La comunità , la Chiesa non è il luogo dove non si sbaglia mai, ma il luogo in cui, una volta sbagliato si fa esperienza dell’abbraccio che perdona ovvero rialza, rimargina le ferite e fa avanzare. Terribile quella Chiesa in cui è proibito fallire, cadere, sporcarsi; spaventosa la comunità dove si attende che tu divenga migliore e nel frattempo non riesci a muovere un dito per paura di sbagliare e venire giudicato.
Il nemico peggiore del perdono si chiama giustizia. Il servo della parabola che qui viene perdonato dal re per un debito folle, tratta il suo simile – debitore a sua volta verso di lui di una cifra irrisoria – semplicemente con giustizia. La legge del tempo prevedeva che chi non aveva da restituire finiva dritto in prigione. Questo servo malvagio ha solo agito com’era prescritto dalla norma vigente.
Un uomo di certo giusto ma spietato.
Si può essere perfetti osservanti della legge – civile o religiosa che sia – e al contempo malvagi. Onesti e cattivi.
Gesù ci sta dicendo che esiste una giustizia che sovrasta la giustizia giusta, e questo tipo di giustizia non dà a ciascuno ciò che si merita, ma ciò cui l’altro ha bisogno.

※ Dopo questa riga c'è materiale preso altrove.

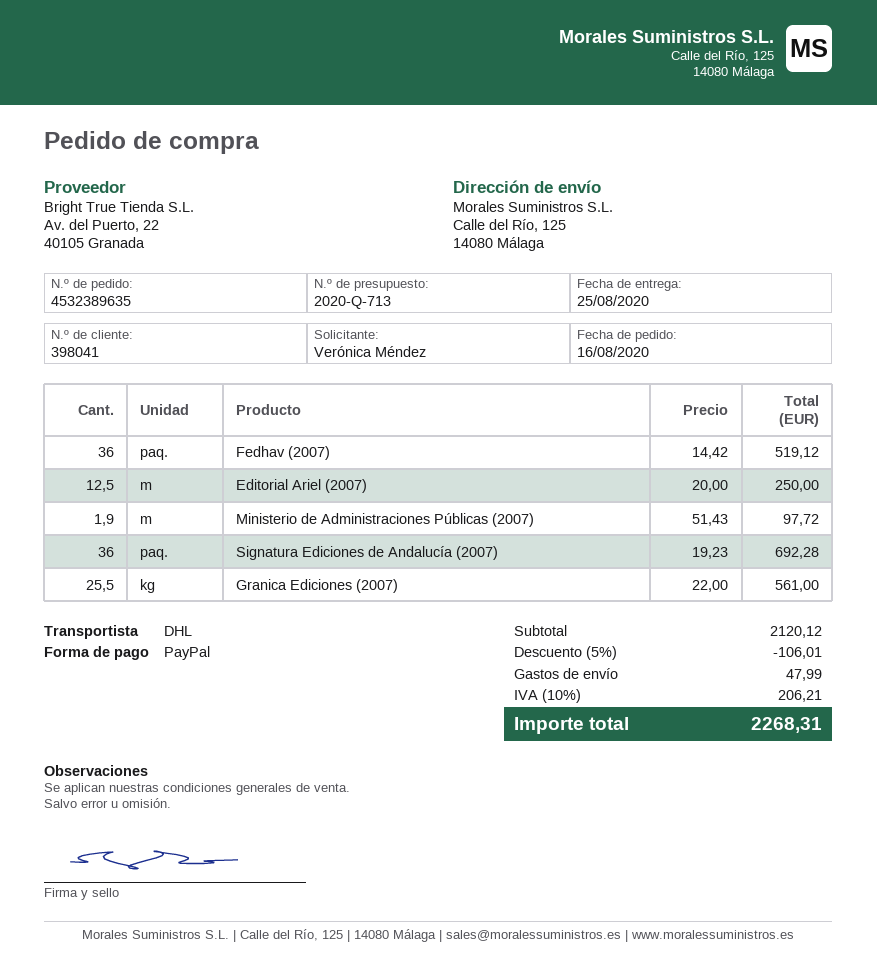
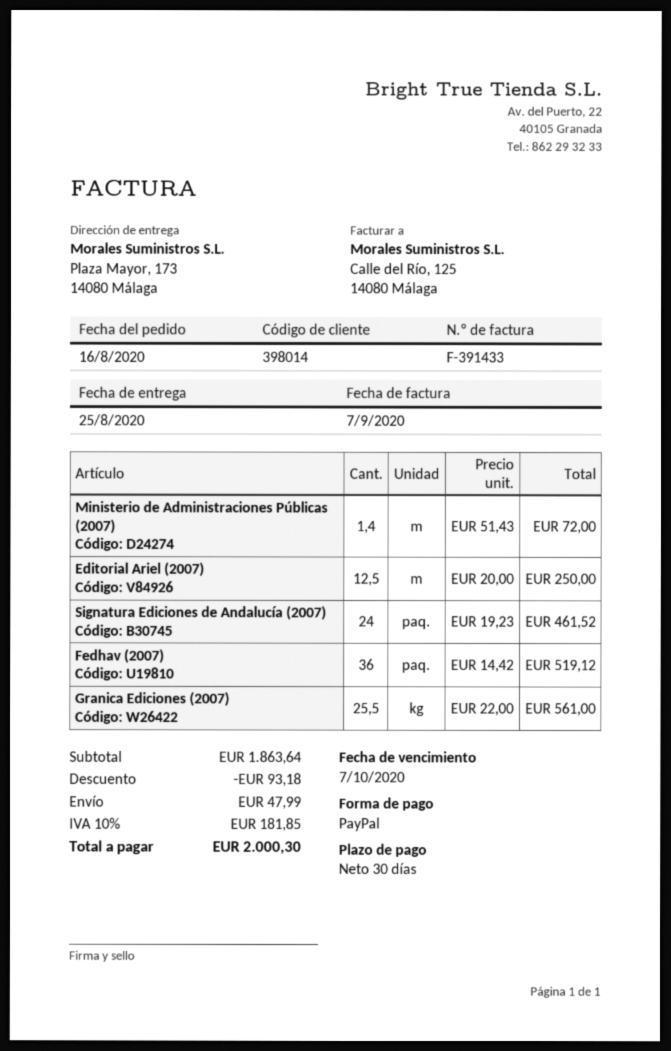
customer number: 398041 -> 398014
ship to: Calle del Río, 125, 14080 Málaga -> Plaza Mayor, 173, 14080 Málaga
Ministerio de Administraciones Públicas (2007): 1.9 x 51.43 = 97.72 -> 1.4 x 51.43 = 72.00
Signatura Ediciones de Andalucía (2007): 36 x 19.23 = 692.28 -> 24 x 19.23 = 461.52
subtotal: 2120.12 -> 1863.64
discount: 106.01 -> 93.18
tax: 10% = 206.21 -> 10% = 181.85
total: 2268.31 -> 2000.30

Per trasformare il mondo non bastano il diritto e la giustizia, perché con l’applicare la ‘giusta’ giustizia si può perpetrare il peggiore dei mali. Ce lo ricorda don Milani nella Lettera a una professoressa, quando scrive: «non c’è nulla di più ingiusto quanto far parti uguali tra disuguali!».
La parabola inoltre ci aiuta a non farci mai sentire in debito con Dio. Non siamo chiamati a restituire nulla alla divinità . Non dobbiamo ripagarlo di nulla. Non c’è nulla da espiare, nulla per cui sacrificarsi, nulla di cui pentirsi nei suoi confronti. Se l’uomo chiede perdono non è certo ad un dio lassù in alto adirato per la trasgressione dei sui servi, ma piuttosto al fratello cui ha tolto la dignità e sporcato il suo volto che riflette il volto stesso di Dio.
Non c’è alcun debito da pagare nei confronti dell’amore, o peggio ancora da riparare, c’è solo da godere del dono ricevuto. Un figlio non potrà dare nulla al genitore per ripagarlo della vita avuta in dono, ma godendo appieno di quella medesima vita canta tutta la sua gratitudine.